EXERCISE MATERIAL:
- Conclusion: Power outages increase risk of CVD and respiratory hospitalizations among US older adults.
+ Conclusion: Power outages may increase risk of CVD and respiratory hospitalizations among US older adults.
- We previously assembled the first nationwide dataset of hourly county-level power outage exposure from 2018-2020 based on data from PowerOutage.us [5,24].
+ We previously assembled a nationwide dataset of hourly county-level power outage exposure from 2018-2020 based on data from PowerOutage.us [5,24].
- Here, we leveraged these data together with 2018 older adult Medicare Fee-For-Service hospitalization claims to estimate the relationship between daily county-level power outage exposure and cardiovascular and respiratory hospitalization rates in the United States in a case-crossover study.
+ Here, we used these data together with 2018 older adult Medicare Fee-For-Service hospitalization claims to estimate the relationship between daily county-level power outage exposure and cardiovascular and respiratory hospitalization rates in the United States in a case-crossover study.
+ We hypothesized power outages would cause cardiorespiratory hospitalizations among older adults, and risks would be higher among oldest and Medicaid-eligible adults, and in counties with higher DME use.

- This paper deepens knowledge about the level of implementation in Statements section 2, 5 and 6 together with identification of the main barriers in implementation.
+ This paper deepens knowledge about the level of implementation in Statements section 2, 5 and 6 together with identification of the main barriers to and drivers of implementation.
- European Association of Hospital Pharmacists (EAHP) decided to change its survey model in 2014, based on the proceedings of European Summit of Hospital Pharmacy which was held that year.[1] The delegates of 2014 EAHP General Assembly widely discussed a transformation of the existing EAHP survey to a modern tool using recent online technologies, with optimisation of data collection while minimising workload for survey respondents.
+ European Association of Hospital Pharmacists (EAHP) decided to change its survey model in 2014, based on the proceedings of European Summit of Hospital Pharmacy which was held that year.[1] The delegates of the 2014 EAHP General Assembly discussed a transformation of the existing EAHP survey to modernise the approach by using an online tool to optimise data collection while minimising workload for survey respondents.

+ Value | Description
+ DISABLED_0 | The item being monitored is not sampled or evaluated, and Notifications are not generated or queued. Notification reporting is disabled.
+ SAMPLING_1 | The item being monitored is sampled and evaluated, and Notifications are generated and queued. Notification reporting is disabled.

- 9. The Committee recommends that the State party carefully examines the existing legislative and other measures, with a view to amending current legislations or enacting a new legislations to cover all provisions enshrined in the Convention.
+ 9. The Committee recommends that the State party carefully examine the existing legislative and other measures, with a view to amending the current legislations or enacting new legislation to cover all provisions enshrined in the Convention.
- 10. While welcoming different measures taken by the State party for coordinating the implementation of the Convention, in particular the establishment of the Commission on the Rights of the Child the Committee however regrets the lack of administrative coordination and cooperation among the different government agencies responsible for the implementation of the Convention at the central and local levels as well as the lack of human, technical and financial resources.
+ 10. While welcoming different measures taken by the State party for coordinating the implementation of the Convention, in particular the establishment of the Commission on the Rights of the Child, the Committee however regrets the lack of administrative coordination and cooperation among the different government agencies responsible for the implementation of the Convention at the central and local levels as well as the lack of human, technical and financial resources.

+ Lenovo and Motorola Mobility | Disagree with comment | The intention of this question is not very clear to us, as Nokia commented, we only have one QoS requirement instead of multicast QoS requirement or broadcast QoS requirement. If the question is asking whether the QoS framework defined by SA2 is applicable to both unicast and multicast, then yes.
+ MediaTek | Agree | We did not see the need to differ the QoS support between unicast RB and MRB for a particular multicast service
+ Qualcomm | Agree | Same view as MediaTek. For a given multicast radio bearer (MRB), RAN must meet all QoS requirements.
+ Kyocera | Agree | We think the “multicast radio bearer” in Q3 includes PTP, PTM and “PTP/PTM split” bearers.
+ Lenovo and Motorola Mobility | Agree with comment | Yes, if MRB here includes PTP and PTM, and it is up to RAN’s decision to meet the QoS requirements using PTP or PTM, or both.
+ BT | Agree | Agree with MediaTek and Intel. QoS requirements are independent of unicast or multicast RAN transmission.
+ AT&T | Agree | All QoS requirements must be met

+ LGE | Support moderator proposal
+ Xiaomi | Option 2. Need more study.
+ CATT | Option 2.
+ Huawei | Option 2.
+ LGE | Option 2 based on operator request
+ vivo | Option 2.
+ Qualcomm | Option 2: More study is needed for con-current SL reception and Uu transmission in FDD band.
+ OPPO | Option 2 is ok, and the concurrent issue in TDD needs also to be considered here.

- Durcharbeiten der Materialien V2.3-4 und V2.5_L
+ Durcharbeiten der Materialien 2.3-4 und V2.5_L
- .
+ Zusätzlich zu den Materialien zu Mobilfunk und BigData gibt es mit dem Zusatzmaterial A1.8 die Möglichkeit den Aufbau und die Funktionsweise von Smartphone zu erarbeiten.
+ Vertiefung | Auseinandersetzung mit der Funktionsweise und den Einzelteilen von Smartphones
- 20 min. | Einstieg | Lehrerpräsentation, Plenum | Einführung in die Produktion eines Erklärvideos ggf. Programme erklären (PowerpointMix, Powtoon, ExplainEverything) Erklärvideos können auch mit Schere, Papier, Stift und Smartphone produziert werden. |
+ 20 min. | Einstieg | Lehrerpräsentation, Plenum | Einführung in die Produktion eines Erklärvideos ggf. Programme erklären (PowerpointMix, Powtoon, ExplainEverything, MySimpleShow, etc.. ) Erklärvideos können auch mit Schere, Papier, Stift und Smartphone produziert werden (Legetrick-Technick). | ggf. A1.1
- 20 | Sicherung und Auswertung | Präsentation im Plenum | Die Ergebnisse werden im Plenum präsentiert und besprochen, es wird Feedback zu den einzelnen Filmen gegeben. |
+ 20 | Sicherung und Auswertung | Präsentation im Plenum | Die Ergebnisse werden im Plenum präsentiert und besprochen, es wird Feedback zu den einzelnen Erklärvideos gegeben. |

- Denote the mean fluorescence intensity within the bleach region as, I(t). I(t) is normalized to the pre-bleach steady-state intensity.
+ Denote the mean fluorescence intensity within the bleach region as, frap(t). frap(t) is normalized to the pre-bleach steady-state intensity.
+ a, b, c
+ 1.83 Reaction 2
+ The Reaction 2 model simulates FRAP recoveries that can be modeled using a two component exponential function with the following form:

TASK BRIEF:
Look above for the line containing "- 20 | Sicherung" and the line containing "1.83 Reaction 2". Transcribe both, with the lines between them, exactly.

OUTPUT FOR THIS EXERCISE:
- 20 | Sicherung und Auswertung | Präsentation im Plenum | Die Ergebnisse werden im Plenum präsentiert und besprochen, es wird Feedback zu den einzelnen Filmen gegeben. |
+ 20 | Sicherung und Auswertung | Präsentation im Plenum | Die Ergebnisse werden im Plenum präsentiert und besprochen, es wird Feedback zu den einzelnen Erklärvideos gegeben. |

- Denote the mean fluorescence intensity within the bleach region as, I(t). I(t) is normalized to the pre-bleach steady-state intensity.
+ Denote the mean fluorescence intensity within the bleach region as, frap(t). frap(t) is normalized to the pre-bleach steady-state intensity.
+ a, b, c
+ 1.83 Reaction 2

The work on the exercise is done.